Copy every line of the data exactly, leaving nothing out.

Data shown below:

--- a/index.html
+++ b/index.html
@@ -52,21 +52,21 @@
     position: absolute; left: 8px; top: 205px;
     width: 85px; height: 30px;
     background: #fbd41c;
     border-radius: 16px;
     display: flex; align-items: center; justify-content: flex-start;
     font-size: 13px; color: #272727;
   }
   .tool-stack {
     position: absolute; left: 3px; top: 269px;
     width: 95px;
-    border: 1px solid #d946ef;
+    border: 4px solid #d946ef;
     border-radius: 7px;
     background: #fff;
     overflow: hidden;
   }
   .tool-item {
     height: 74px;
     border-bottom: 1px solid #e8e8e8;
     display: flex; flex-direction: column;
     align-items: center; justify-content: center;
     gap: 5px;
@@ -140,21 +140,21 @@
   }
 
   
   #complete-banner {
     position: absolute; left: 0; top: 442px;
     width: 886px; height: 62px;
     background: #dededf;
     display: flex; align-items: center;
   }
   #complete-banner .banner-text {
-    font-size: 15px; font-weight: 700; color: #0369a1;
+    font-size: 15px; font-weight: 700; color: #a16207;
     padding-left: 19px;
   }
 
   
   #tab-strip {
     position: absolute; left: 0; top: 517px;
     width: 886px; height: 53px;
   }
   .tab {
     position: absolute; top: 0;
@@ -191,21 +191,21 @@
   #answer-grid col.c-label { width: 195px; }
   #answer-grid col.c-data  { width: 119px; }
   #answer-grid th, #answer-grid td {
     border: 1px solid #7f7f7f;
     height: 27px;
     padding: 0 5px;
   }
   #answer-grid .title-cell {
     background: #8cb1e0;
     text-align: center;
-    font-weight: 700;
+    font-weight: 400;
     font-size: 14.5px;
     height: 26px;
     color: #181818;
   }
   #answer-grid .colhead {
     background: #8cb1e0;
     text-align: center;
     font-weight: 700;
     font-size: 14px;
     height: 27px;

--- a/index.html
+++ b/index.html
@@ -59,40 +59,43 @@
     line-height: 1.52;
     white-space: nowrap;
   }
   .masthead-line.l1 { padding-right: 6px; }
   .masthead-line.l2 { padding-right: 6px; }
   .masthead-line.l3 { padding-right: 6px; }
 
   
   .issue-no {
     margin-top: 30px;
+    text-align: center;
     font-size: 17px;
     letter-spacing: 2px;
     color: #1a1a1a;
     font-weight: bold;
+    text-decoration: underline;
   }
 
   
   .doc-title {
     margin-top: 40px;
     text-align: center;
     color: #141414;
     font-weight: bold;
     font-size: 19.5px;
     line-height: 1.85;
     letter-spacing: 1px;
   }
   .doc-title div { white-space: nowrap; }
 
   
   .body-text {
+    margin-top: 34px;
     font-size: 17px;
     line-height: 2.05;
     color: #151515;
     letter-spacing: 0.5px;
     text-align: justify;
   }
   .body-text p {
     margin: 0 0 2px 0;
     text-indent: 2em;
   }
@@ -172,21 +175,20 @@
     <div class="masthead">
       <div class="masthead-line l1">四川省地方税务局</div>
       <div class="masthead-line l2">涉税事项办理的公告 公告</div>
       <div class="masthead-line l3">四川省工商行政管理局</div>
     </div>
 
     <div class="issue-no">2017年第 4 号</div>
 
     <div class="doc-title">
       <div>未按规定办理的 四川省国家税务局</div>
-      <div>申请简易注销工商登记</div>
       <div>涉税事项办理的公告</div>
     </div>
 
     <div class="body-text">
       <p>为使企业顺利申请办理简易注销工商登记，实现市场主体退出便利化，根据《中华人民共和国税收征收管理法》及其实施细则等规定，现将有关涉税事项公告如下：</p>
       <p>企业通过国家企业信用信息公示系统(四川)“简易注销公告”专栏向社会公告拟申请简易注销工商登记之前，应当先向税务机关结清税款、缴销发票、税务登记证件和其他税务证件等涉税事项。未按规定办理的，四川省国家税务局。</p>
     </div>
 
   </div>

End of Data shown.

Solution to the problem:
--- a/index.html
+++ b/index.html
@@ -52,21 +52,21 @@
     position: absolute; left: 8px; top: 205px;
     width: 85px; height: 30px;
     background: #fbd41c;
     border-radius: 16px;
     display: flex; align-items: center; justify-content: flex-start;
     font-size: 13px; color: #272727;
   }
   .tool-stack {
     position: absolute; left: 3px; top: 269px;
     width: 95px;
-    border: 1px solid #d946ef;
+    border: 4px solid #d946ef;
     border-radius: 7px;
     background: #fff;
     overflow: hidden;
   }
   .tool-item {
     height: 74px;
     border-bottom: 1px solid #e8e8e8;
     display: flex; flex-direction: column;
     align-items: center; justify-content: center;
     gap: 5px;
@@ -140,21 +140,21 @@
   }
 
   
   #complete-banner {
     position: absolute; left: 0; top: 442px;
     width: 886px; height: 62px;
     background: #dededf;
     display: flex; align-items: center;
   }
   #complete-banner .banner-text {
-    font-size: 15px; font-weight: 700; color: #0369a1;
+    font-size: 15px; font-weight: 700; color: #a16207;
     padding-left: 19px;
   }
 
   
   #tab-strip {
     position: absolute; left: 0; top: 517px;
     width: 886px; height: 53px;
   }
   .tab {
     position: absolute; top: 0;
@@ -191,21 +191,21 @@
   #answer-grid col.c-label { width: 195px; }
   #answer-grid col.c-data  { width: 119px; }
   #answer-grid th, #answer-grid td {
     border: 1px solid #7f7f7f;
     height: 27px;
     padding: 0 5px;
   }
   #answer-grid .title-cell {
     background: #8cb1e0;
     text-align: center;
-    font-weight: 700;
+    font-weight: 400;
     font-size: 14.5px;
     height: 26px;
     color: #181818;
   }
   #answer-grid .colhead {
     background: #8cb1e0;
     text-align: center;
     font-weight: 700;
     font-size: 14px;
     height: 27px;

--- a/index.html
+++ b/index.html
@@ -59,40 +59,43 @@
     line-height: 1.52;
     white-space: nowrap;
   }
   .masthead-line.l1 { padding-right: 6px; }
   .masthead-line.l2 { padding-right: 6px; }
   .masthead-line.l3 { padding-right: 6px; }
 
   
   .issue-no {
     margin-top: 30px;
+    text-align: center;
     font-size: 17px;
     letter-spacing: 2px;
     color: #1a1a1a;
     font-weight: bold;
+    text-decoration: underline;
   }
 
   
   .doc-title {
     margin-top: 40px;
     text-align: center;
     color: #141414;
     font-weight: bold;
     font-size: 19.5px;
     line-height: 1.85;
     letter-spacing: 1px;
   }
   .doc-title div { white-space: nowrap; }
 
   
   .body-text {
+    margin-top: 34px;
     font-size: 17px;
     line-height: 2.05;
     color: #151515;
     letter-spacing: 0.5px;
     text-align: justify;
   }
   .body-text p {
     margin: 0 0 2px 0;
     text-indent: 2em;
   }
@@ -172,21 +175,20 @@
     <div class="masthead">
       <div class="masthead-line l1">四川省地方税务局</div>
       <div class="masthead-line l2">涉税事项办理的公告 公告</div>
       <div class="masthead-line l3">四川省工商行政管理局</div>
     </div>
 
     <div class="issue-no">2017年第 4 号</div>
 
     <div class="doc-title">
       <div>未按规定办理的 四川省国家税务局</div>
-      <div>申请简易注销工商登记</div>
       <div>涉税事项办理的公告</div>
     </div>
 
     <div class="body-text">
       <p>为使企业顺利申请办理简易注销工商登记，实现市场主体退出便利化，根据《中华人民共和国税收征收管理法》及其实施细则等规定，现将有关涉税事项公告如下：</p>
       <p>企业通过国家企业信用信息公示系统(四川)“简易注销公告”专栏向社会公告拟申请简易注销工商登记之前，应当先向税务机关结清税款、缴销发票、税务登记证件和其他税务证件等涉税事项。未按规定办理的，四川省国家税务局。</p>
     </div>
 
   </div>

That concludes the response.